(Raw data begins)

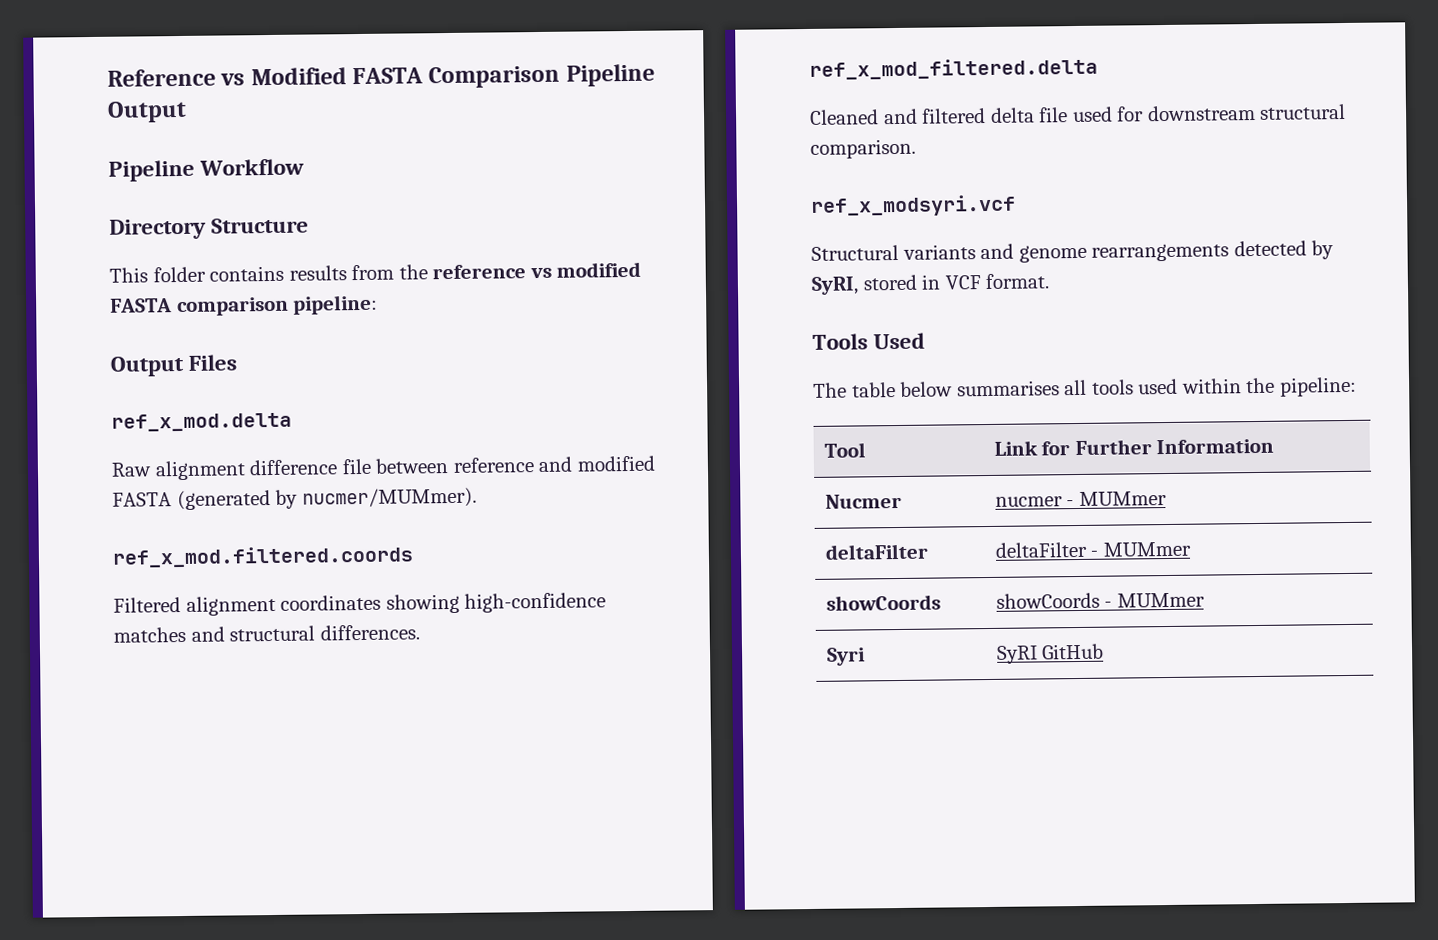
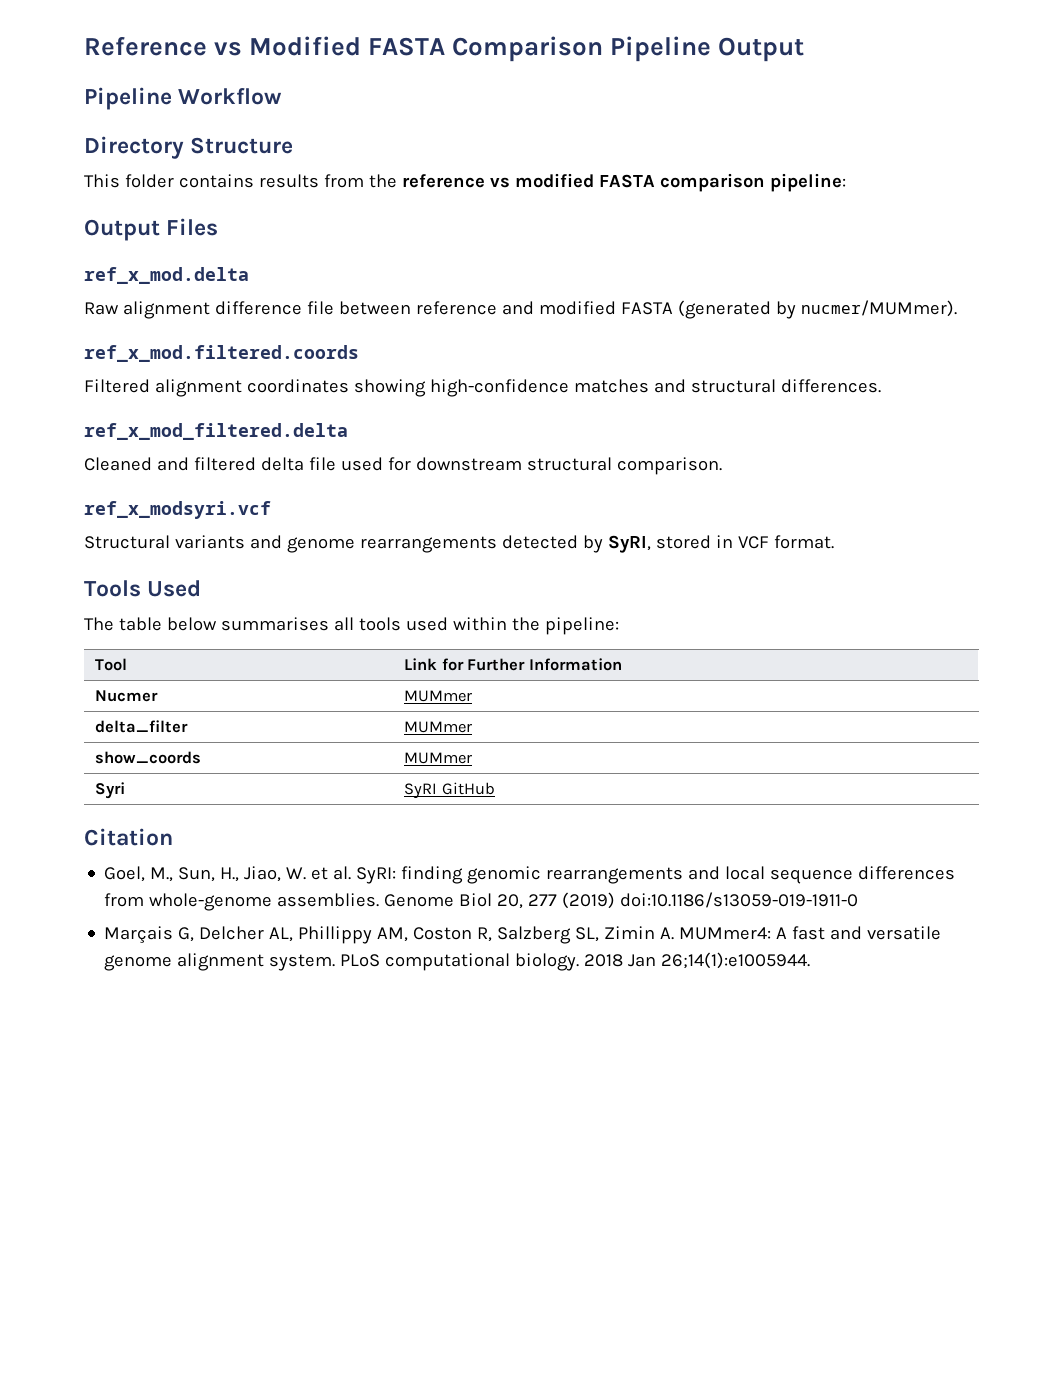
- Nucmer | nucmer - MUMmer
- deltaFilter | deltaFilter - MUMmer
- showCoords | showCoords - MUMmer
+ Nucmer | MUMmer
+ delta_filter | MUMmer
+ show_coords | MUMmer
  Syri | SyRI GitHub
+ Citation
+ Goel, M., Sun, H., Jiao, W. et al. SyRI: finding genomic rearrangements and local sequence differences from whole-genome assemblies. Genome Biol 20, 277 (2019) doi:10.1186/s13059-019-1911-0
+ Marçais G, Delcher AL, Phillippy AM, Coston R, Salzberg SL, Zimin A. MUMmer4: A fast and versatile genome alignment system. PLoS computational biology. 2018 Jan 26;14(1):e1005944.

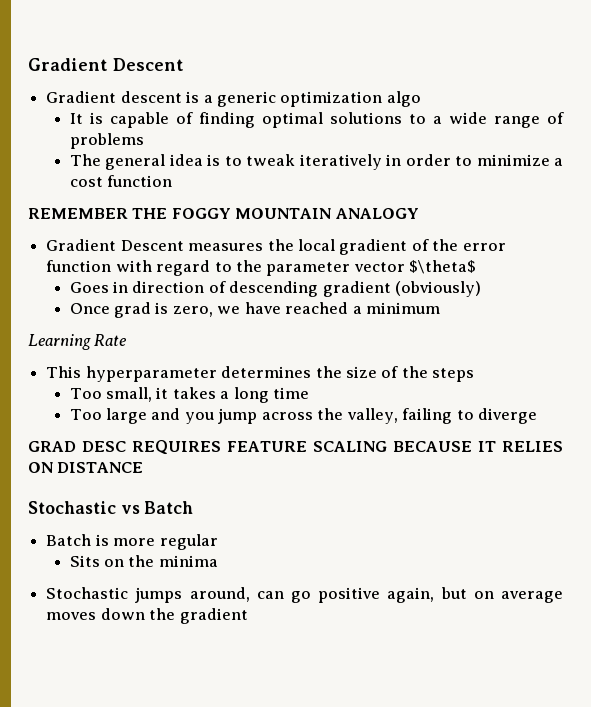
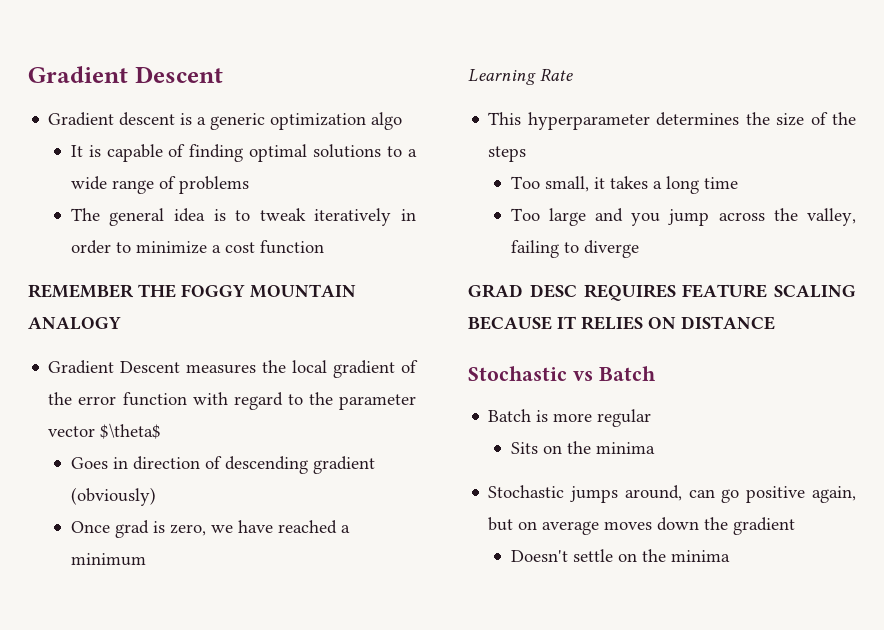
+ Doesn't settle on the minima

(Raw data ends)

= Prompt =
Omit the pictures and retype exactly the lines from the one containing "Syri | SyRI GitHub" through the end of the entries above.

= Your response =
  Syri | SyRI GitHub
+ Citation
+ Goel, M., Sun, H., Jiao, W. et al. SyRI: finding genomic rearrangements and local sequence differences from whole-genome assemblies. Genome Biol 20, 277 (2019) doi:10.1186/s13059-019-1911-0
+ Marçais G, Delcher AL, Phillippy AM, Coston R, Salzberg SL, Zimin A. MUMmer4: A fast and versatile genome alignment system. PLoS computational biology. 2018 Jan 26;14(1):e1005944.

+ Doesn't settle on the minima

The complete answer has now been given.